Speaker
Description
Energy consumption represents an increasing critical challenge for particle physics research laboratories like CERN. This issue is particularly significant in large accelerator facilities, where normal conducting magnet technology plays a fundamental role in the beamline design. In this context, research, development, and study of high-temperature superconducting (HTS) magnets offer promising solutions to improve energy efficiency. HTS materials can substantially reduce energy consumption and operational costs enabling higher operating temperatures compared to conventional superconductors. When combined to superferric magnets designed, this technology can offer simpler, cost-effective designs, exploiting the iron yoke pole shape for magnetic field quality reducing the influence of the high temperature superconductor large magnetization effect. In this paper, a combined superferric (sextupole and quadrupole) HTS magnet for the FCC-ee’s main ring is described.

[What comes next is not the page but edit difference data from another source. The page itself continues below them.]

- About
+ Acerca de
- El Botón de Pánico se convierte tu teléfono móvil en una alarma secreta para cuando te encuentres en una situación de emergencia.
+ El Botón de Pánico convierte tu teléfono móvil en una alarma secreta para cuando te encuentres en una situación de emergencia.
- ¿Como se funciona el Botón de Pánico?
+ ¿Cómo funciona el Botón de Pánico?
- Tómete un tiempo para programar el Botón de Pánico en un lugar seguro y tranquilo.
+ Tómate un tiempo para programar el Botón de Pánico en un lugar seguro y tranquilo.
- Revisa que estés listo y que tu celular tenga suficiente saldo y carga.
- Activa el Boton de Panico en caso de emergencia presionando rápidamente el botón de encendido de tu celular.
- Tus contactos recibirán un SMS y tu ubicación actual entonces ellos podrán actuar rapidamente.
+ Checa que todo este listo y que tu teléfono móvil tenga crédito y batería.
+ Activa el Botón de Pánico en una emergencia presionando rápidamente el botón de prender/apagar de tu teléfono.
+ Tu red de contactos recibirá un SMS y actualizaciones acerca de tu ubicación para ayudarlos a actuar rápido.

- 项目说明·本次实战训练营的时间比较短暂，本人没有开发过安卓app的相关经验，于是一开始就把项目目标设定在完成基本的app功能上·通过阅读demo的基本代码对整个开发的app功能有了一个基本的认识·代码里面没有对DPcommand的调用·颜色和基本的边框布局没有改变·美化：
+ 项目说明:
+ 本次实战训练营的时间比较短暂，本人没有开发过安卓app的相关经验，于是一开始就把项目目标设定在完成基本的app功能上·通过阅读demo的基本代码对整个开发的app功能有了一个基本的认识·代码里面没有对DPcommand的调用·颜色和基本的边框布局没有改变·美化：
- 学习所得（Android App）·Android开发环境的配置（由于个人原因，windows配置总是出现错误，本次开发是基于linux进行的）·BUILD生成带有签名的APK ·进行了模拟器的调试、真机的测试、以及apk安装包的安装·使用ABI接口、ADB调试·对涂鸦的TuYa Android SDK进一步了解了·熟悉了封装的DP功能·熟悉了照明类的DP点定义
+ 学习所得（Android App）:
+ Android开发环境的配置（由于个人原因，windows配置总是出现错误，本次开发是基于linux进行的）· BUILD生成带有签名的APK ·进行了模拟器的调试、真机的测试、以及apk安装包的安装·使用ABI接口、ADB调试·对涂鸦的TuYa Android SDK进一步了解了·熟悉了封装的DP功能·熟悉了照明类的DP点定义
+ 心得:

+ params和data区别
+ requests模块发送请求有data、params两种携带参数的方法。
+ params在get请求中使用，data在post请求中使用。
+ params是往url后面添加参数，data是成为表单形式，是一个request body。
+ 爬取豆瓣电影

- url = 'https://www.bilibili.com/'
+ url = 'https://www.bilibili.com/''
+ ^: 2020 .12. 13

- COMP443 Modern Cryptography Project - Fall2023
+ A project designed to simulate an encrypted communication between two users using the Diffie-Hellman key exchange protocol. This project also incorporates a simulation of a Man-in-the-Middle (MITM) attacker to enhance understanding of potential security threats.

Rather than prioritizing energy savings for each magnet, the main goal of this proposal is to produce the same performances of the current resistive magnet configuration while reducing magnet length in the accelerator. This design increases the dipole filling factor, which offers two key advantages: a slight decrease in overall energy consumption through reduced RF cavity power requirements or, more significantly for high-energy physics, improved beam luminosity at constant RF power consumption. The electromagnetic optimization of the HTS superferric design, able to provide independent tuning of quadrupole and sextupole gradients, is discussed by comparing the provided field quality with the baseline resistive design. Independent tuning of quadrupole and sextupole gradients address specific experimental needs and the possibility to be used for different accelerator configurations. Furthermore, a preliminary thermo-mechanical study is reported to have an initial look at the power consumption of the magnets and the possible cryogenic system.
This project targets high-energy, low-field particle accelerators, leveraging the use of iron yokes to minimize the required HTS material, hence the cost of the magnet, and reduce even more the manufacturing technologies needed. This approach balances cost efficiency with performance, offering significant progress in sustainable accelerator technology.